Problem description → The task for the listing below is to write out exactly the lines starting at the one containing "-> <div> <span>Stipple</span>" and ending at the one containing "gap: 36px ->", both included. Pictures are to be omitted.

**** Data section

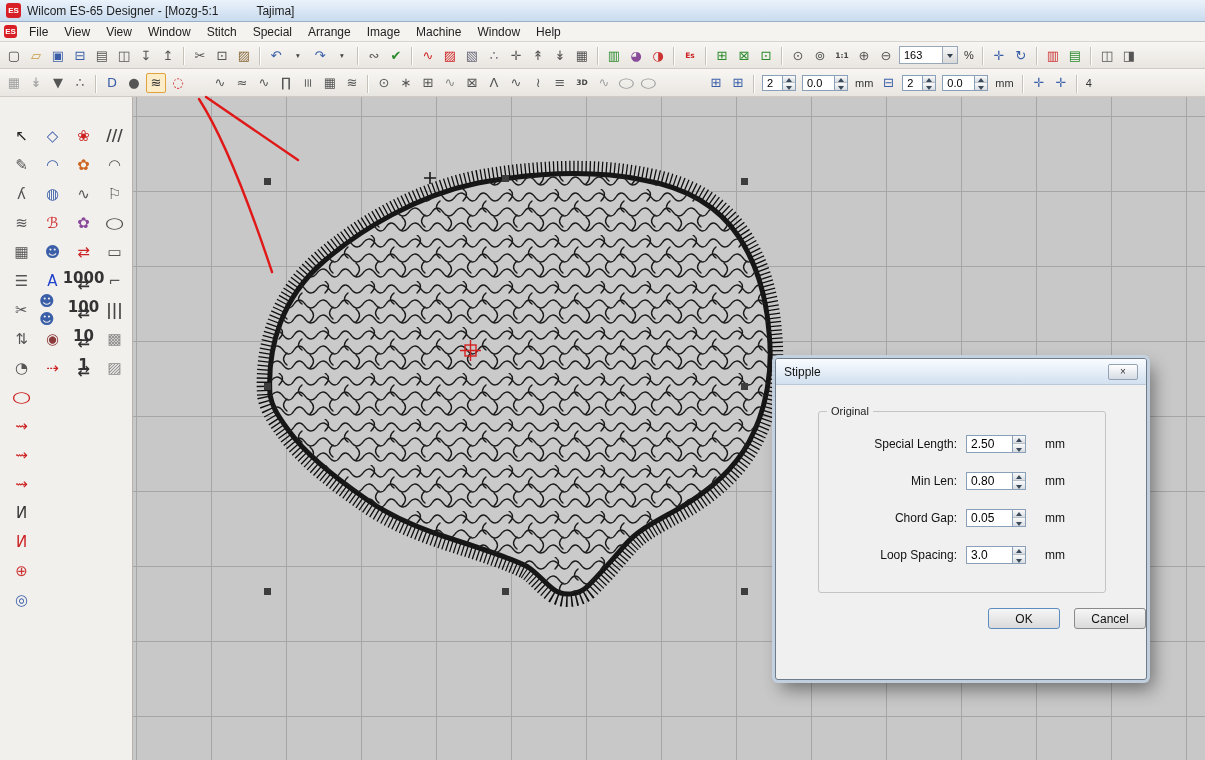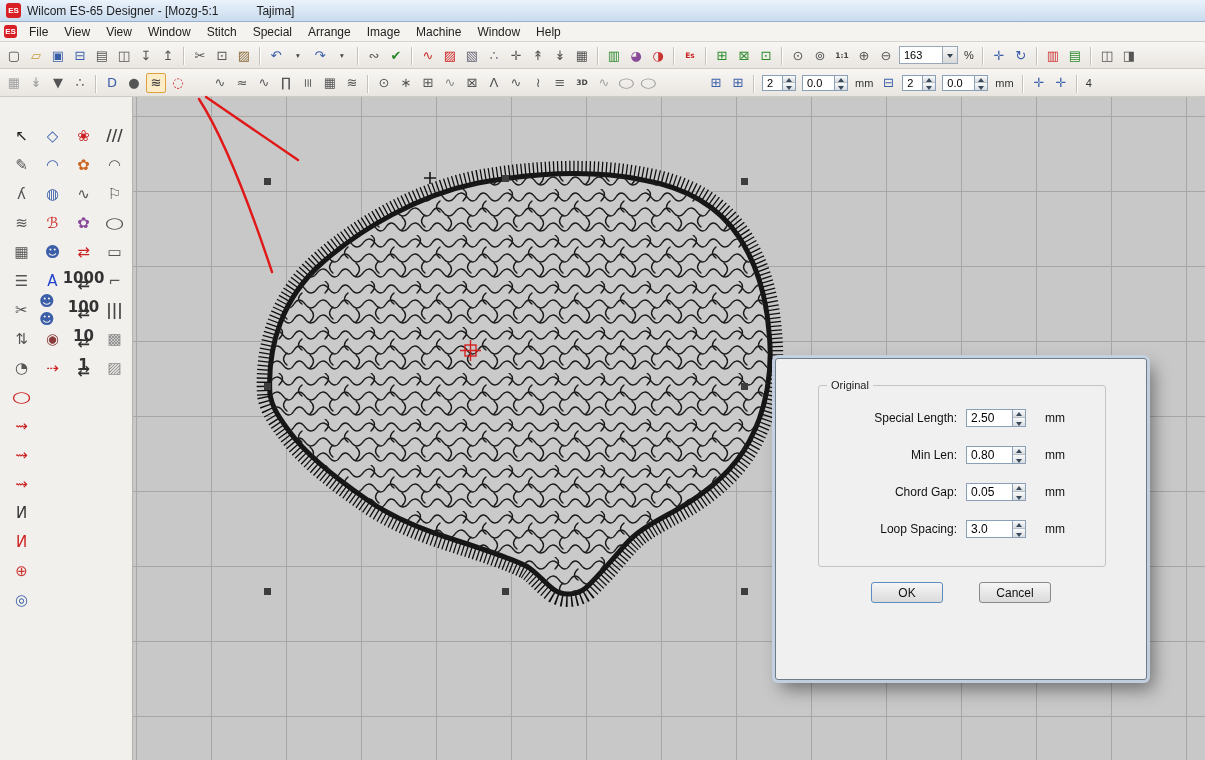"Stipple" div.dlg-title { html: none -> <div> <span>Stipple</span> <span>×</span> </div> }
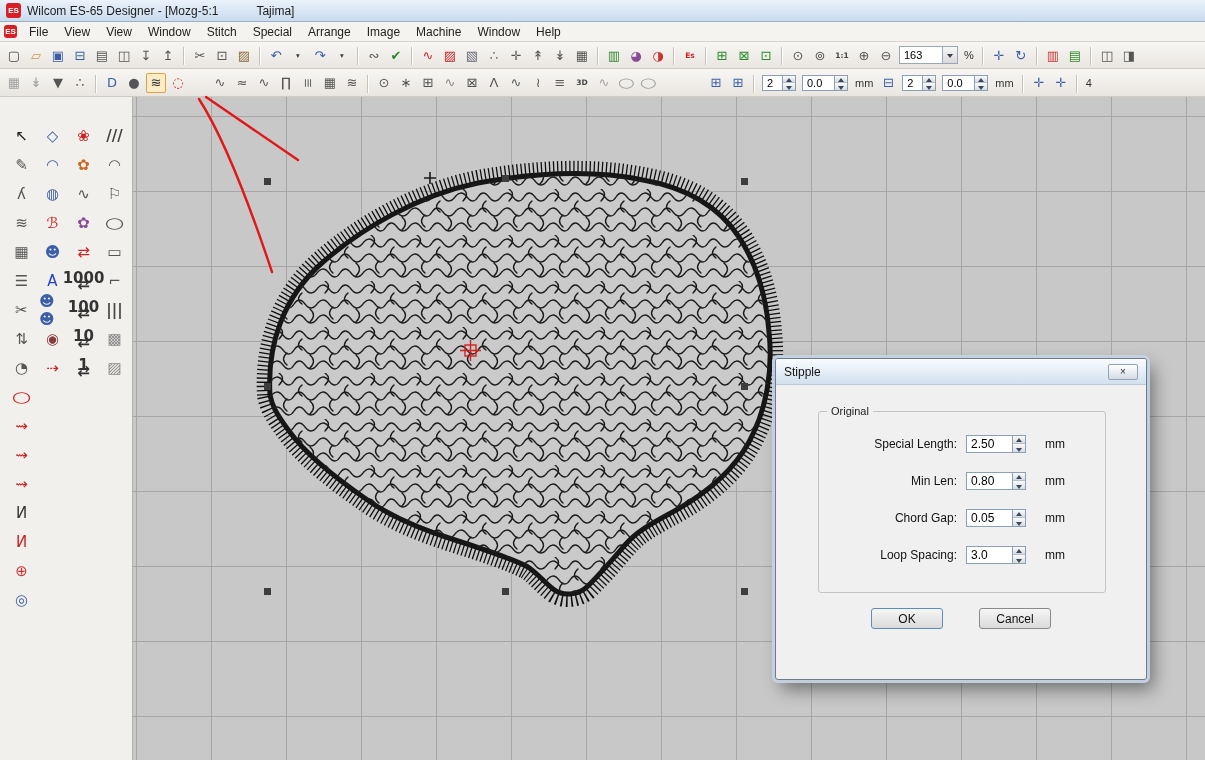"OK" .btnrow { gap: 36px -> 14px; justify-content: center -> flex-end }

********
**** Data section

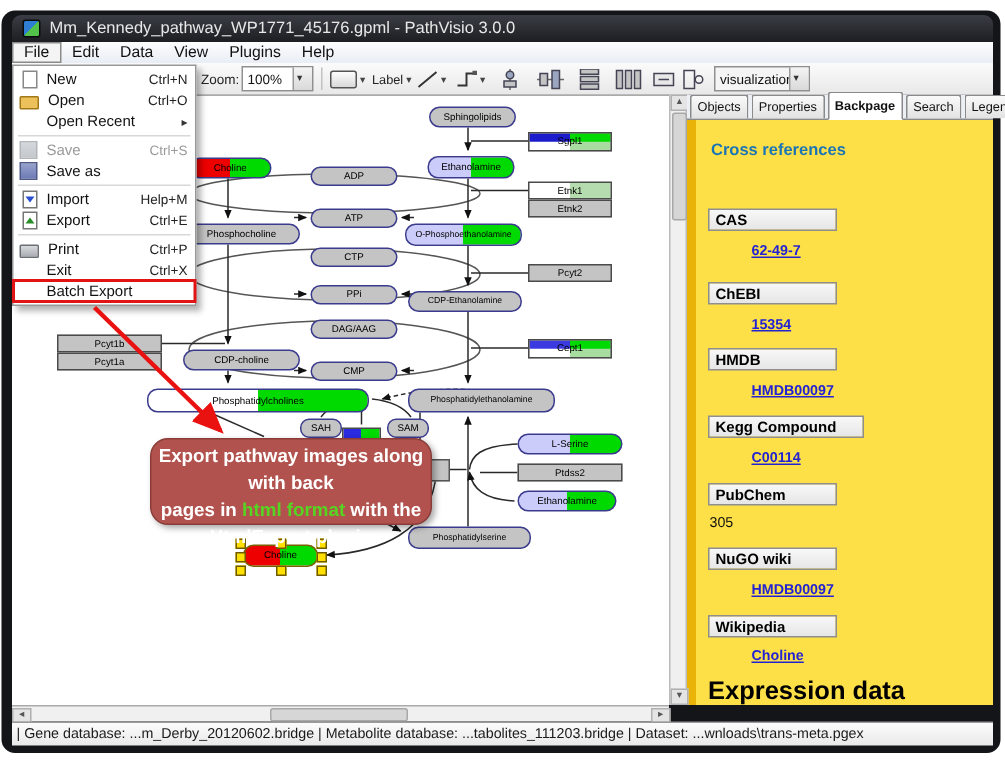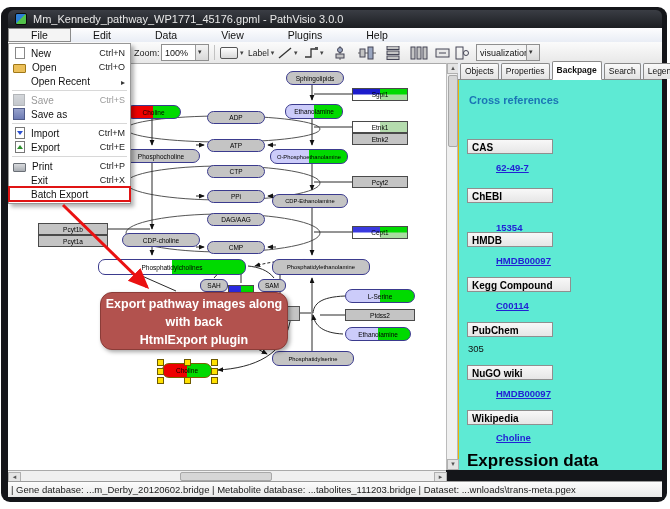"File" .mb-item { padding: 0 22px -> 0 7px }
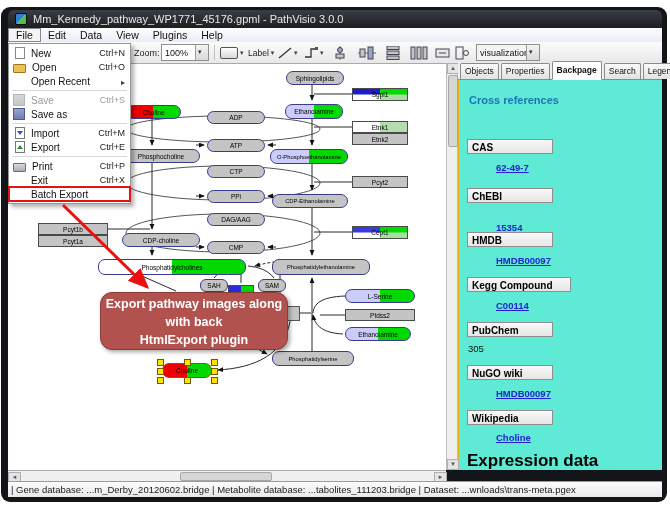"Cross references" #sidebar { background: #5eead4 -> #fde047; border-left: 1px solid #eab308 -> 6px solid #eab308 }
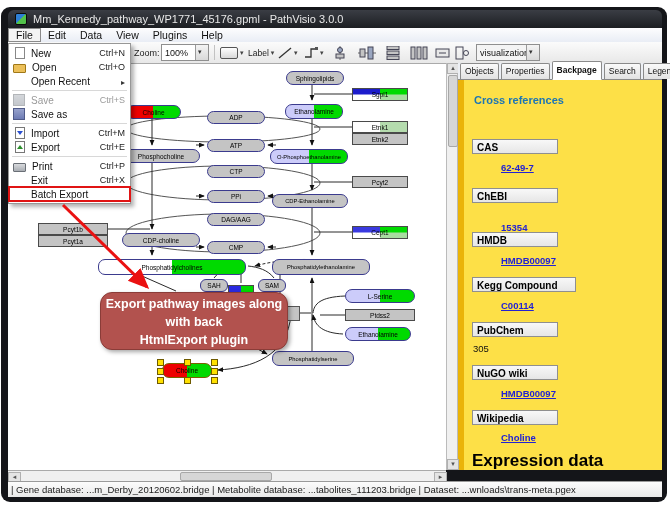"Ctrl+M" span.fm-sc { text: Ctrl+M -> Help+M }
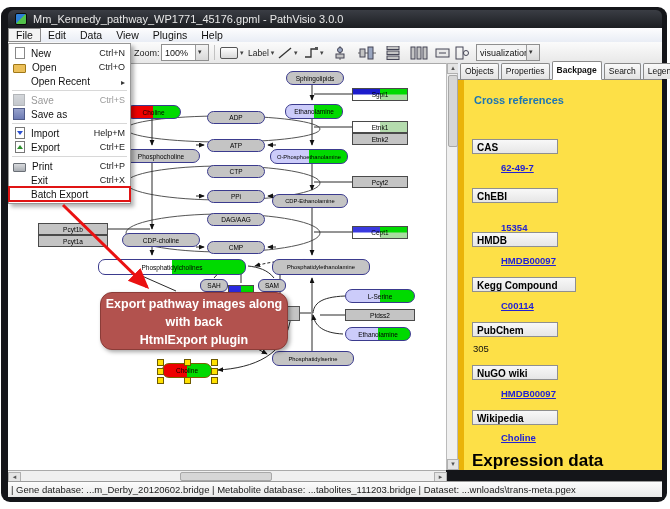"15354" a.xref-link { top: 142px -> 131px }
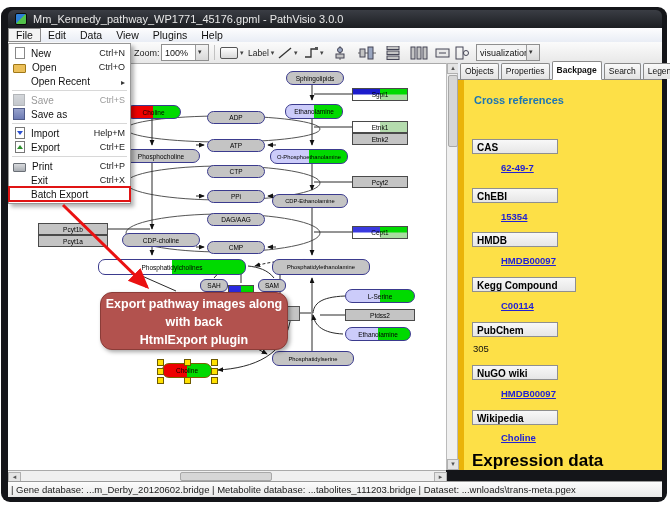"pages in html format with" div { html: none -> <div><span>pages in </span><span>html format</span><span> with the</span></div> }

********

Solution below →
"Stipple" div.dlg-title { html: none -> <div> <span>Stipple</span> <span>×</span> </div> }
"OK" .btnrow { gap: 36px -> 14px; justify-content: center -> flex-end }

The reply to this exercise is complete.